Покричал студент и получил свой первый наряд вне очереди.

 — Ну, помурыжат их недолго. Ну, поспят чуток в бараках. Стрясут с них наворованное, благо всё лето впереди. И в итоге, — разглагольствовал не так давно Михась, товарищ мой студенческих лет, сидя в своем новом кожаном кресле штабного капитана, — В итоге, — продолжал он, — Все лицо свое сохранят: все, кто у руля был «До», — он кивнул в сторону подоконника, на котором стыдливо лежала перевернутая фоторамка, ухмыльнулся, затем, крутанулся в кресле, поднял голову, задержал взгляд на темном прямоугольнике, оставшемся на стене, над его новым рабочим местом, — «Сейчас» и главное, — тут он выдержал небольшую паузу, теперь уже смотря на меня, — «После». Кому-то личико, конечно, помнут чуток… Тут уж… И всех точно не выпустят. Так костры революции пока ещё дымят, чуешь?… — он повел носом, словно бы принюхиваясь, — А они потом даже благодарить будут!

 — Тебя что ли благодарить? — мне хочется понять, когда он научился так улыбаться.

Михась вопрос мой проглотил и запил водой из стакана.

— Марек, ну ты подумай… Каков спектакль. А?! Режиссёр этого балагана — ум-м-мница! Руку бы пожать…– сказал он, почему-то сжав свою в кулак.

— Конспиролог хренов, — я встаю с деревянного стула, собираясь уходить к своим «бойцам», — грузовик ждал.

— Сверим часы! — не унимался Михась — Через три недели лояльные им… — он указал пальцем вверх, –…врачи, как бы найдут как бы вакцину. И как бы больные, как бы…

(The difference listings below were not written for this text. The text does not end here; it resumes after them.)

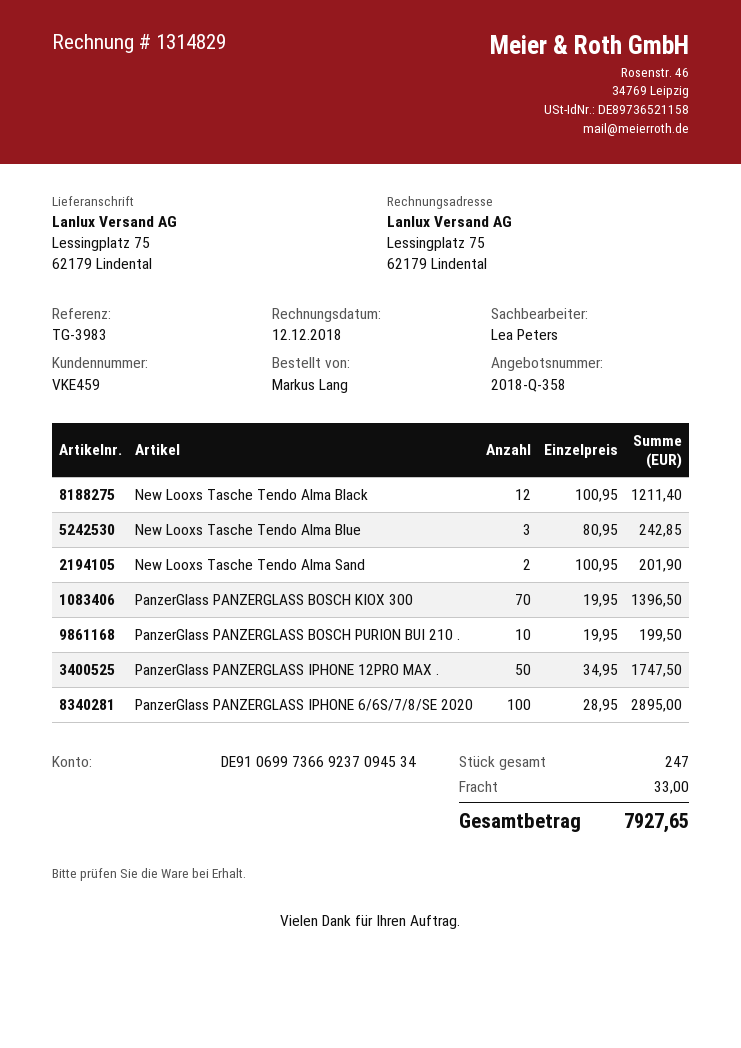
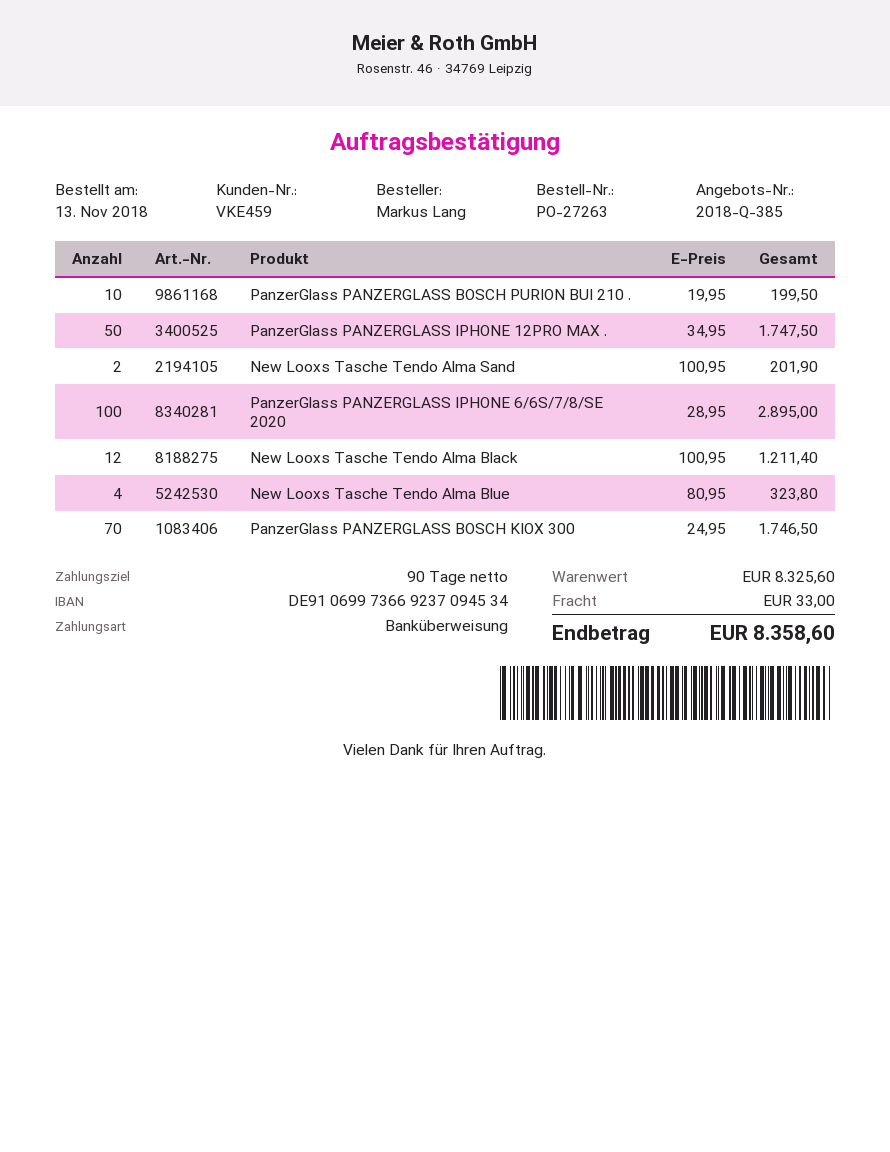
quote number: 2018-Q-358 -> 2018-Q-385
New Looxs Tasche Tendo Alma Blue: 3 x 80.95 = 242.85 -> 4 x 80.95 = 323.80
PanzerGlass PANZERGLASS BOSCH KIOX 300: 70 x 19.95 = 1396.50 -> 70 x 24.95 = 1746.50
total: 7927.65 -> 8358.60

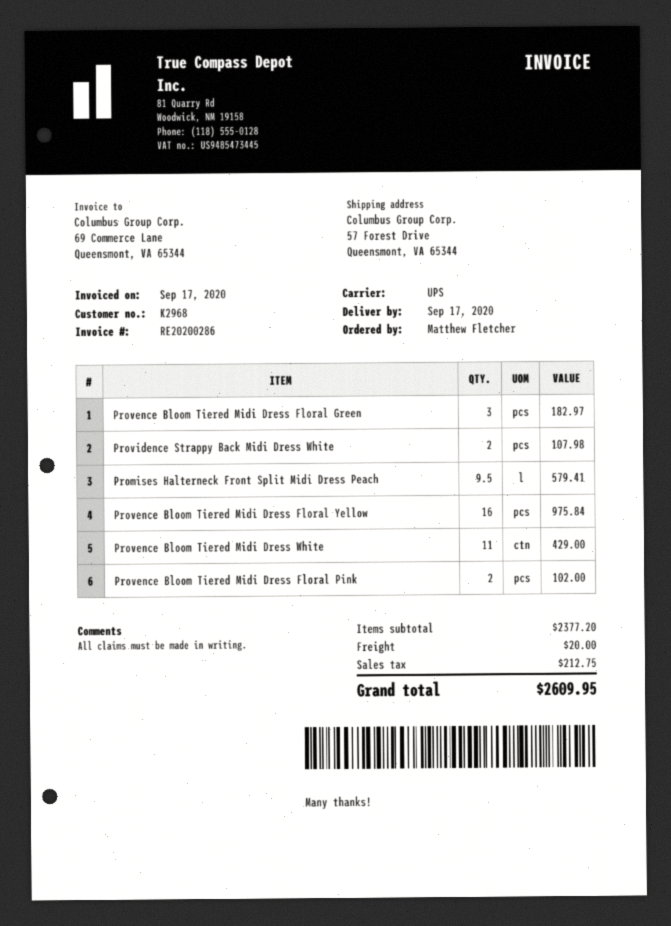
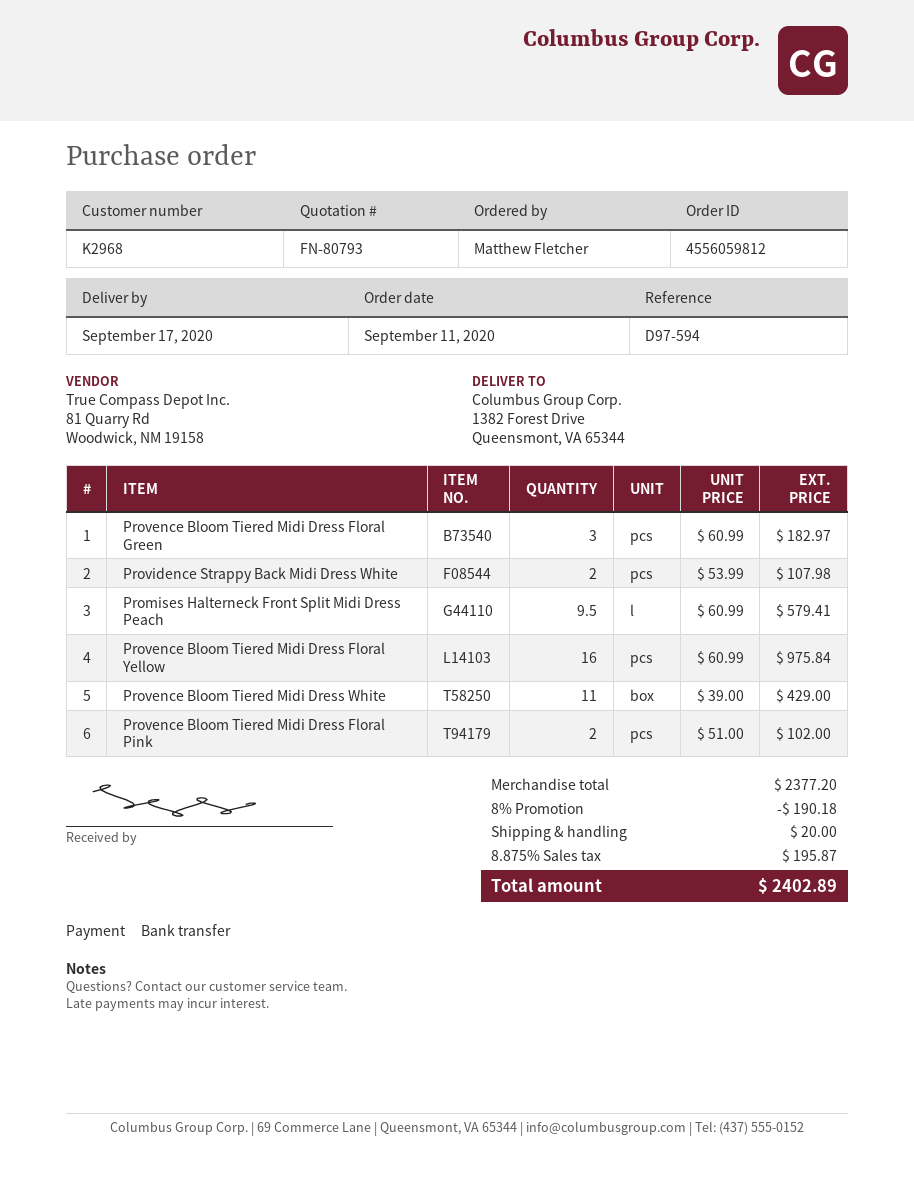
ship to: 57 Forest Drive, Queensmont, VA 65344 -> 1382 Forest Drive, Queensmont, VA 65344
discount: none -> 8% = 190.18
tax: 212.75 -> 195.87
total: 2609.95 -> 2402.89

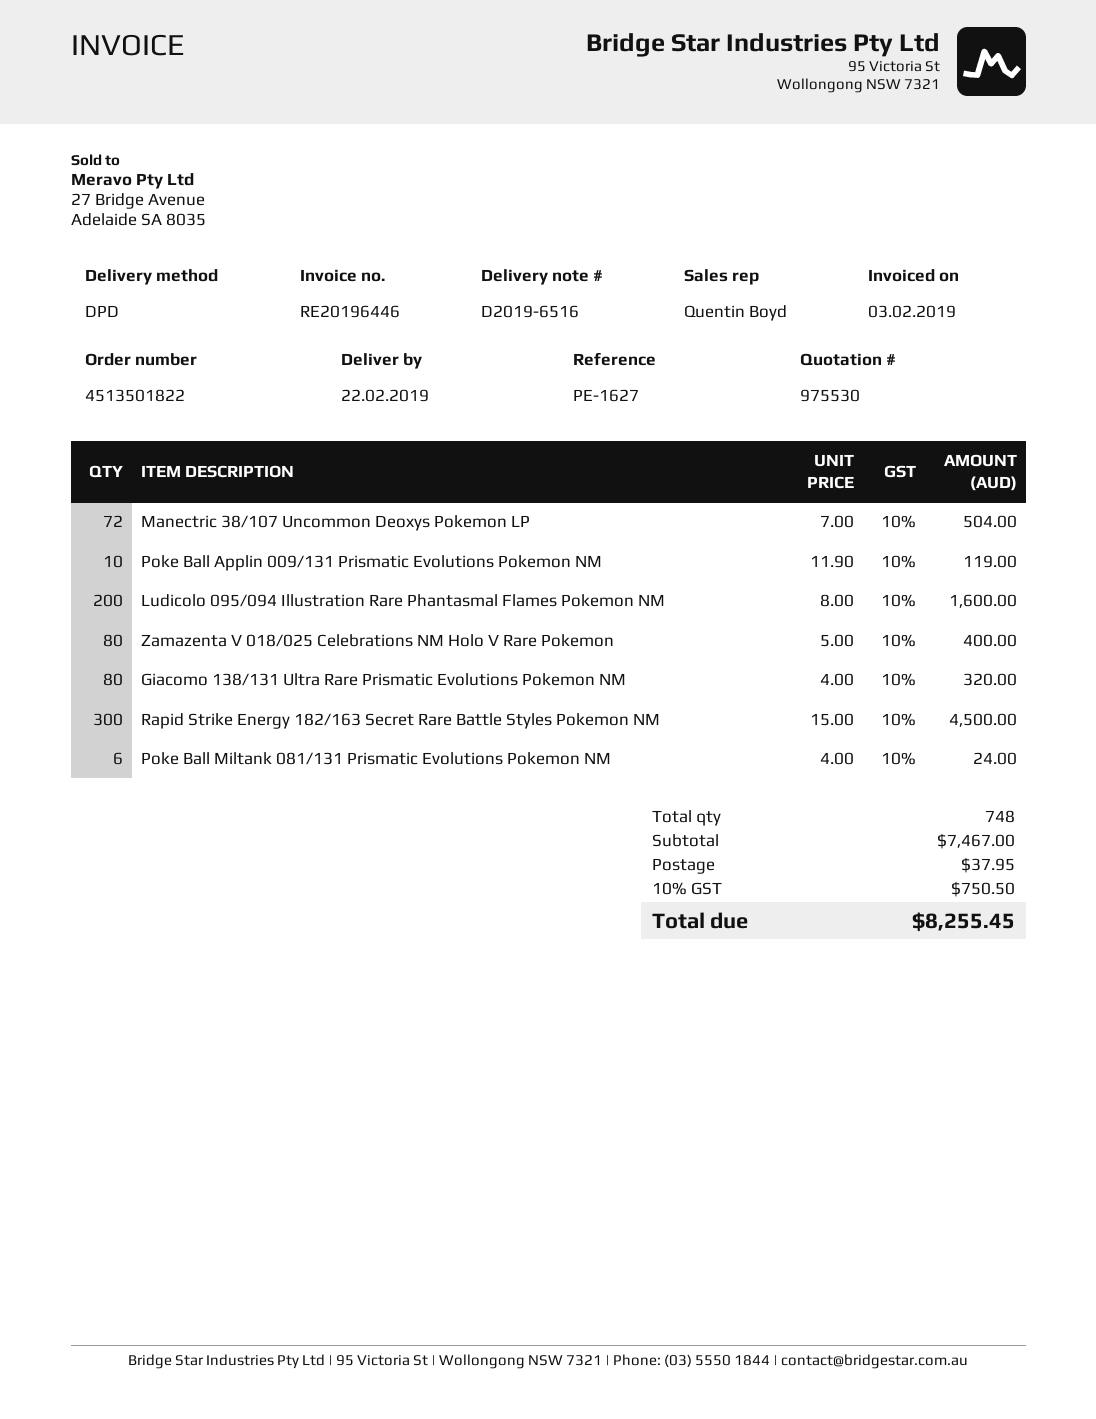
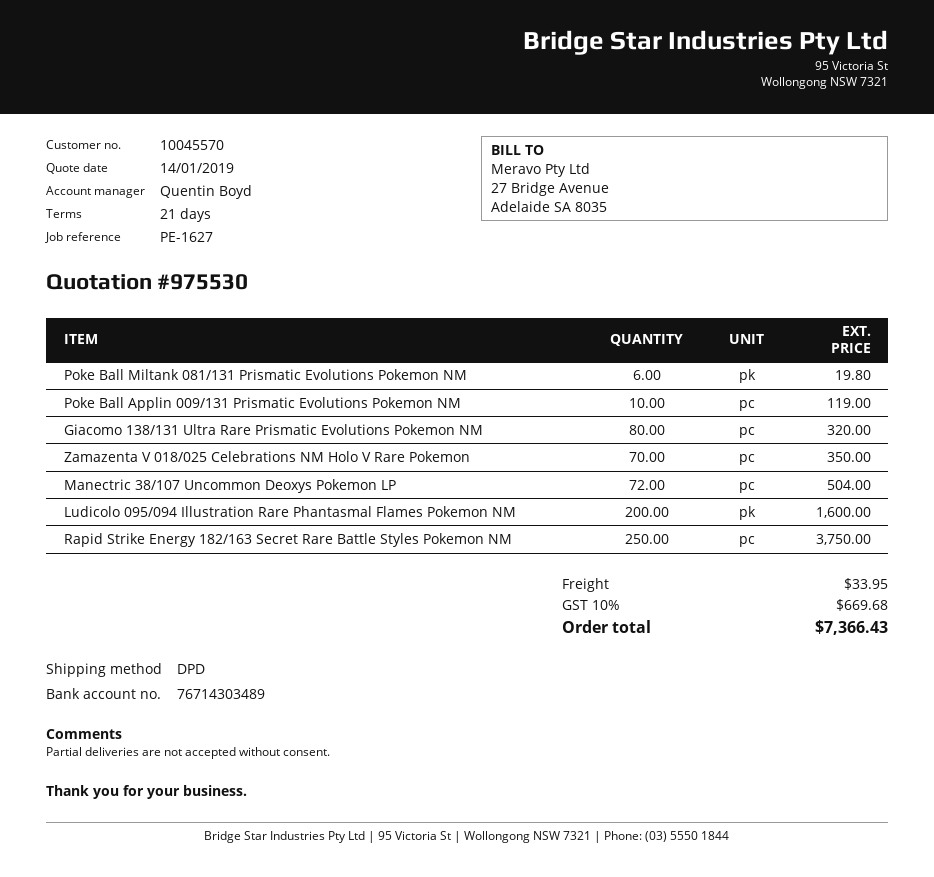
Zamazenta V 018/025 Celebrations NM Holo V Rare Pokemon: 80 for 400.00 -> 70 for 350.00
Rapid Strike Energy 182/163 Secret Rare Battle Styles Pokemon NM: 300 for 4500.00 -> 250 for 3750.00
Poke Ball Miltank 081/131 Prismatic Evolutions Pokemon NM: 6 for 24.00 -> 6 for 19.80
shipping: 37.95 -> 33.95
tax: 10% = 750.50 -> 10% = 669.68
total: 8255.45 -> 7366.43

 — Её с дочерью, — говорю я сейчас сам себе, смотря на них — Если только Михась прав, должны освободить. Обязаны. Михась, ты хоть в этот раз не ошибись.

Сейчас мы с ней — друг напротив друга. Между нами минное поле. И положено мне в том числе и её охранять от самой себя.

Сидит, помнится мне, в штабе, свеженький полковник народного ополчения, он же — бывший бухгалтер и приказывает мне и моим рядовым: «В связи… с отсутствием… на вверенном вам участке, — произносил он слова так протяжно, с такими паузами, что скучать ты начинал уже в середине фразы — Полноценного ограждения…, вы обязаны: при приближении контингента к минному полю стрелять в воздух. В воздух, я вам говорю! Ясно?… — и уже после, выгнав из кабинета рядовых, скорбно, долго всматриваясь мне в глаза, сообщил, — Лейтенант, карты минирования у нас нет. Вы это понимаете? И не будет её у нас».

Выходит, какой уж день нарушение прямого приказа полковника-бухгалтера. Игнорирует приказы наспех призванный бывший учитель, ныне уже не очень свеженький лейтенант. За компанию со мной — рядовой Войтек, бывший вагоновожатый. Трамваи, к слову, и в столице давно не ходят. А так же рядовой Ульмах, бывший фельдшер. На его руки, я слышал, не находили перчаток по размеру. Вводил ими в анестезию особо буйных, без каких-либо медикаментов. Теперь, приводит в чувство таких вот войтеков. И рядовой Дыба. Студент. Не знаю, доучится ли. Он совсем перегорел от стыда перед дамой. Из вагончика носа не кажет.

Прошли оставшиеся десять минут. Женщина разворачивается. Тянет за собой дочь. На сегодня — всё. Насколько её ещё хватит? И зачем же с ней дочь? В сегодняшнем отчете я опять о них умолчу. Перечисляю в тетради наши запасы: бумаги на исполнение служебного долга явно не хватает. В связи с большим рвением к службе рядового Войтека. У него второй день понос. Ульмах, добрая душа, предлагает постараться перекинуть немного наших пайков через забор… Об этом я тоже не напишу. Отвечаю ему: «Может попробуете перекинуть им чуток свободы,а?… Вы вообще уверены, что мин за забором нет?! Думать надо, Ульмах. Думайте, фельдшер и я приказываю вам: займитесь реальным делом». Фельдшер смотрит на меня, осознавая глупость своего положения, глупость моего приказа, разворачивается и уходит к Дыбе, слушать уже его глупости: «Смотрите, Ульмах, как времена изменились! Наших прадедов заставляли рыть для себя могилы, а мы теперь себе только выгребные ямы копаем. Гуманное, говорю вам, наступило время, по эту сторону от мин…». Не поленился я, вышел из вагончика. Дал Дыбе наряд. Пусть почистит выкопанный им сортир. Ступить уже негде. Войтек, конечно, не переставая извиняется, но сам убрать не в силах.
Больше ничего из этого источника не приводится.